Australian health authorities are now trying to track down nine people who travelled from New Zealand to Australia and may be at risk of having the new strain.

Dr Dixon, who lives in Bundeena, south of Sydney, has played with the Australian Opera and Ballet Orchestra, Australian Chamber Orchestra, Melbourne Symphony Orchestra and the Australian Brandenburg Orchestra.

The musician said he understood the need for the travel restrictions and quarantine arrangements.

“I’m generally in favour of what both governments have done,” he said. “I think they have handled the situation very well. I have no issue with them. I just had to adapt. If you can’t go home you do what you have to.”

For Dr Dixon that meant uploading his eulogies online so they could be streamed via Zoom as part of the funeral services.

“We could watch the live stream. I couldn’t interact with it so my sister and I uploaded a eulogy so the people in Auckland could hear what we wanted to say,” he said.

Mark Wilkinson during a Christmas family celebration in New Zealand.

“That level of interaction was comforting. So I didn't miss being there as much as I might of.”

But he missed being with his three other siblings who live in New Zealand.

Dr Dixon said he looked into the possibility of travelling to New Zealand when he first found out his father was dying. But the two-week quarantine period, paperwork and $3000 cost made it too difficult to manage quickly enough.

Mark Wilkinson, who moved from New Zealand to Brisbane six years ago, missed seeing his family for Christmas in Christchurch before his grandmother passed away on Sunday.

“I normally go home every two years for Christmas and this would have been my two years,” he said.

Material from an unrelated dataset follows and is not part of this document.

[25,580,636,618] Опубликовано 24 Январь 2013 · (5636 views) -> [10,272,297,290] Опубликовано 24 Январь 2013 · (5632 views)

“My grandmother was 91 and she had a good innings, but I was never able to get home to see her that one last time. The last time I saw her was two and a half years ago.

“It is a frustration because I can’t get home to be there for my mum and be the support and say my goodbyes and go to the funeral.”

Another New Zealander Jaime, who did not want her surname published, has been living in Sydney for six years and is sad to have missed her father’s funeral in November. She also wanted to see her sister’s baby girl who was born in October.

The two-week quarantine with her two young children was too difficult to manage after getting news about her father three weeks before he died.

“I was able to Facetime him to say goodbye,” she said.